**Work instructions:** Retype every entry word for word. Omit the pictures.

[Entries taken from a collection]

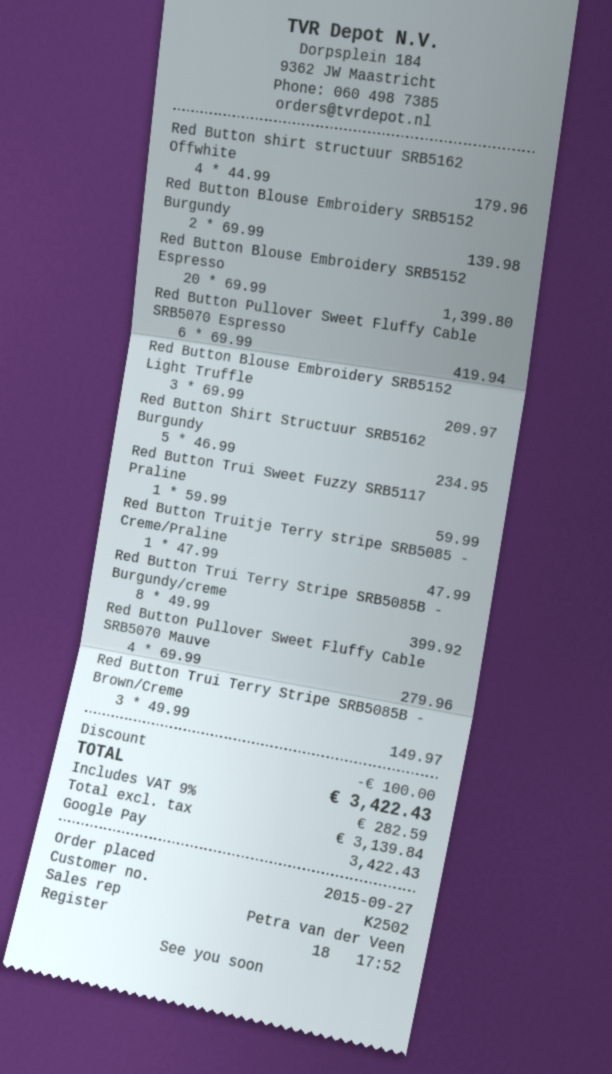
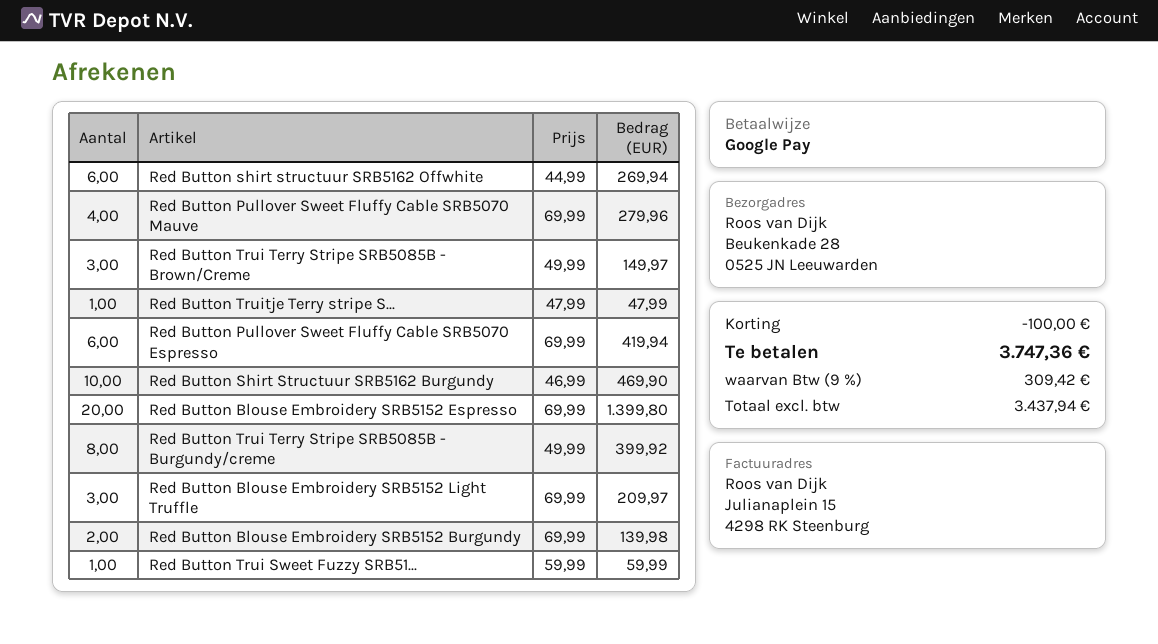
Red Button shirt structuur SRB5162 Offwhite: 4 x 44.99 = 179.96 -> 6 x 44.99 = 269.94
Red Button Shirt Structuur SRB5162 Burgundy: 5 x 46.99 = 234.95 -> 10 x 46.99 = 469.90
net: 3139.84 -> 3437.94
tax: 9% = 282.59 -> 9% = 309.42
total: 3422.43 -> 3747.36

**Answer to this task:**
Red Button shirt structuur SRB5162 Offwhite: 4 x 44.99 = 179.96 -> 6 x 44.99 = 269.94
Red Button Shirt Structuur SRB5162 Burgundy: 5 x 46.99 = 234.95 -> 10 x 46.99 = 469.90
net: 3139.84 -> 3437.94
tax: 9% = 282.59 -> 9% = 309.42
total: 3422.43 -> 3747.36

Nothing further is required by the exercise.